Paramilitares iraquianos lançam ofensiva para cortar rota entre Mossul e a Síria

Al Qayyarah (Iraque)

Forças paramilitares iraquianas lançaram, neste sábado (29), uma ofensiva para arrebatar do grupo EI (Estado Islâmico) uma cidade do noroeste do Iraque e cortar a rota de abastecimento dos extremistas a partir da Síria, abrindo uma nova frente na batalha pelo controle de Mossul. Combatentes das Hashd al-Shaabi (Unidades de Mobilização Popular), uma coalizão de milícias xiitas apoiadas pelo Irã, lançaram uma operação para recuperar Tal Afar, uma cidade de maioria xiita antes de ter sido conquistada pelo EI em 2014.
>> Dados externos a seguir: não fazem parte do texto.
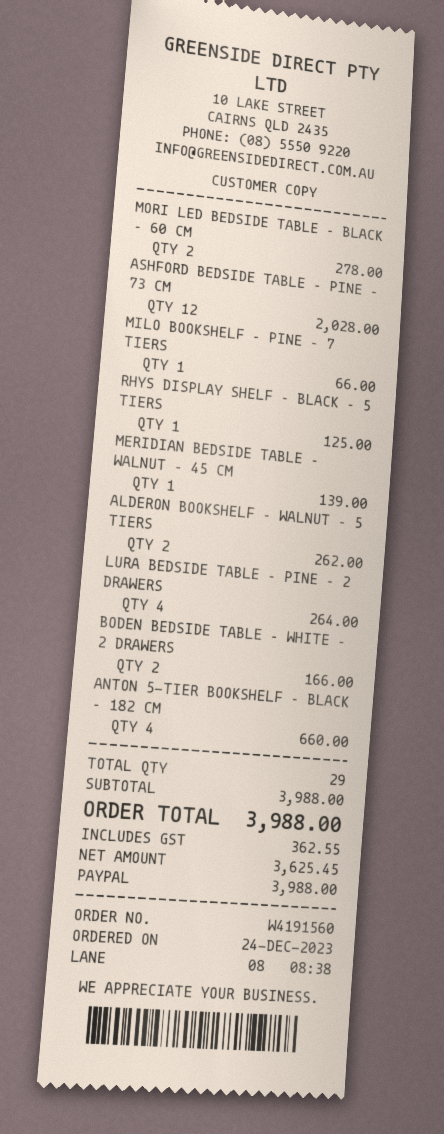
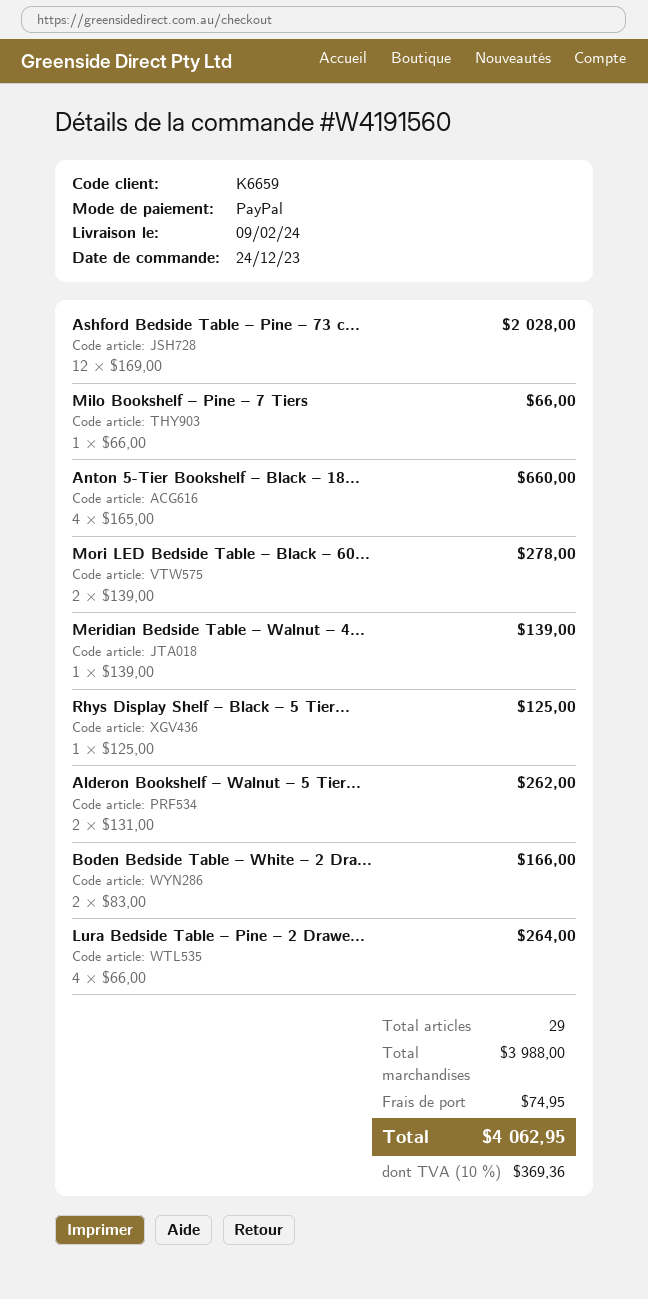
shipping: none -> 74.95
tax: 362.55 -> 369.36
total: 3988.00 -> 4062.95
Pouco envolvidas até agora na vasta operação lançada em 17 de outubro para recuperar o controle de Mossul, a segunda maior cidade do Iraque e último reduto do EI no país, as milícias xiitas atuam a partir de agora na única frente em que a forças terrestres iraquianas não foram implantadas, a oeste da cidade, em direção a vizinha Síria. "A operação tem o objetivo de cortar a rota de abastecimento entre Mossul e Raqa (reduto do EI na Síria) para apertar o cerco sobre Mossul e libertar" a cidade de Tal Afar, declarou à AFP Ahmed al Asadi, porta-voz das milícias xiitas Hashd al-Shaabi.

Além de Tal Afar, a operação visa reconquistar as cidades de Tal Abta e Hatra. Perto desta última há um centro arqueológico inscrito no Patrimônio Mundial da Unesco e vandalizado pelo EI.

A participação dessas unidades na ofensiva tem sido questionada. Os curdos iraquianos e os sunitas não são favoráveis. As milícias xiitas afirmam ter nenhuma intenção de entrar na cidade de Mossul, de maioria sunita. No passado, essas milícias foram acusadas de cometer abusos ao entrar em cidades habitadas por sunitas.

As relações entre os paramilitares xiitas e a coalizão internacional liderada pelos Estados Unidos também são tensas, apesar de as milícias serem muito populares no Iraque, país de maioria xiita.

Ataque ao sul de Mossul

Enquanto os paramilitares avançam na direção de Tal Afar, as forças federais lançaram um assalto em Al Shura, um distrito ao sul de Mossul. "As unidades federais lançaram um assalto à Al-Shura a partir de quatro frentes e o inimigo está afundando e abandonando suas posições defensivas", disse em um comunicado um comandante da polícia, o general Raed Tawfiq.

No dia anterior, a coalizão internacional anunciou uma "pausa" temporária nas ações das forças iraquianas para consolidar as conquistas obtidas desde o início da ofensiva. No entanto, algumas horas após este anúncio, um comunicado militar iraquiano afirmava que "as operações militares continuavam".

A medida que as tropas de Bagdá avançam em direção a Mossul, milhares de civis pagaram o preço dessa ofensiva. Segundo a ONU, cerca de 8.000 famílias foram sequestradas pelos extremistas do EI nesta cidade. Os reféns poderiam ser usados como "escudos humanos" pelos islamitas.

"A estratégia depravada e covarde [do EI] consiste em tentar usar a presença de civis para fazer com que determinados locais, áreas e zonas militares não sejam alvos de operações militares", declarou em um comunicado o alto comissário da ONU para os Direitos Humanos, Zeid Ra'ad Al Hussein.

Por outro lado, a ONU informou que mais de 250 pessoas foram massacradas pelo EI esta semana na segunda maior cidade do Iraque e seus arredores. Mais de 16.500 pessoas foram deslocadas desde o início da ofensiva, de acordo com a OMI (sigla para Organização Mundial para as Migrações).

A ONU advertiu que quase um milhão de pessoas poderiam ser forçadas a deixar suas casas, provocando uma emergência humanitária.

Já a oeste de Bagdá, as forças de segurança iraquianas anunciaram que impediram um ataque do EI contra a cidade de Ramadi. O ataque abortado levou à prisão de 11 pessoas e ocorre após uma série de atentados realizados pelos extremistas em resposta à operação em Mossul. As forças iraquiana "prenderam 11 membros do Daesh (acrônimo em árabe de EI) que planejavam atacar a cidade", indicou o capitão Ahmed al-Doulaimi, da polícia de Al-Anbar.